▶ Action item: No picture belongs in the copy. Repeat each line below exactly.
Top of Entries provided
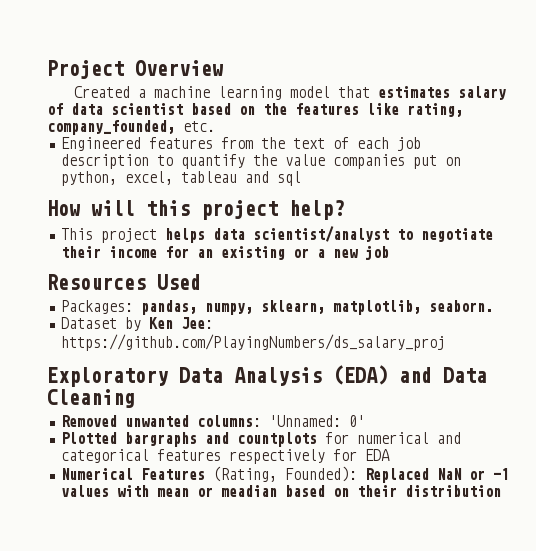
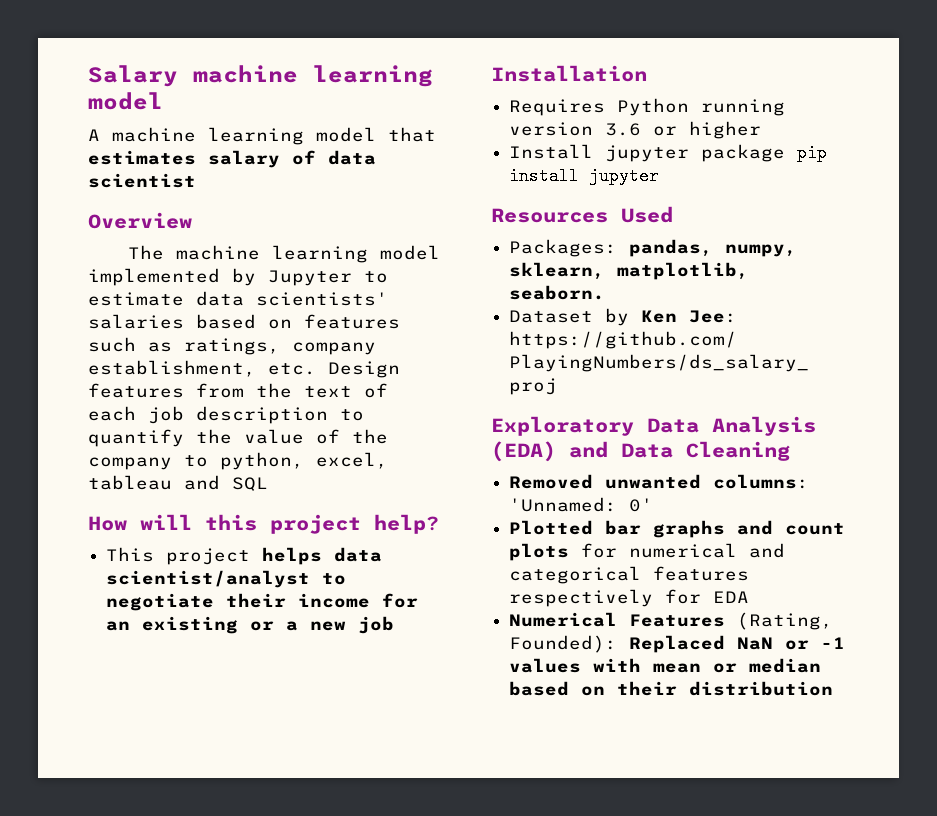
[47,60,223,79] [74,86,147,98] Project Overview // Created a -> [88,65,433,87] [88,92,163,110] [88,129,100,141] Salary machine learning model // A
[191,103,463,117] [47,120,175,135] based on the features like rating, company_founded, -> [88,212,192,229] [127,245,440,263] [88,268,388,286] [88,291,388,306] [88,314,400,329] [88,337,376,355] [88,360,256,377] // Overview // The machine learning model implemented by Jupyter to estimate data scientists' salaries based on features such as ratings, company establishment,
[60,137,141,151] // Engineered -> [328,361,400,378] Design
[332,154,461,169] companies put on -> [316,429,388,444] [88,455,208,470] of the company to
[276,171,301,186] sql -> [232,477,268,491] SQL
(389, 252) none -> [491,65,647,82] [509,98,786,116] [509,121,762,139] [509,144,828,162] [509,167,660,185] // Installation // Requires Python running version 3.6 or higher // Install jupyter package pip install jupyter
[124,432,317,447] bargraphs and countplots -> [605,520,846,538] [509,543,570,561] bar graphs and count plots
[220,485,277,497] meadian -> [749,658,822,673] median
Bottom of Entries provided
▶ Answer section:
[47,60,223,79] [74,86,147,98] Project Overview // Created a -> [88,65,433,87] [88,92,163,110] [88,129,100,141] Salary machine learning model // A
[191,103,463,117] [47,120,175,135] based on the features like rating, company_founded, -> [88,212,192,229] [127,245,440,263] [88,268,388,286] [88,291,388,306] [88,314,400,329] [88,337,376,355] [88,360,256,377] // Overview // The machine learning model implemented by Jupyter to estimate data scientists' salaries based on features such as ratings, company establishment,
[60,137,141,151] // Engineered -> [328,361,400,378] Design
[332,154,461,169] companies put on -> [316,429,388,444] [88,455,208,470] of the company to
[276,171,301,186] sql -> [232,477,268,491] SQL
(389, 252) none -> [491,65,647,82] [509,98,786,116] [509,121,762,139] [509,144,828,162] [509,167,660,185] // Installation // Requires Python running version 3.6 or higher // Install jupyter package pip install jupyter
[124,432,317,447] bargraphs and countplots -> [605,520,846,538] [509,543,570,561] bar graphs and count plots
[220,485,277,497] meadian -> [749,658,822,673] median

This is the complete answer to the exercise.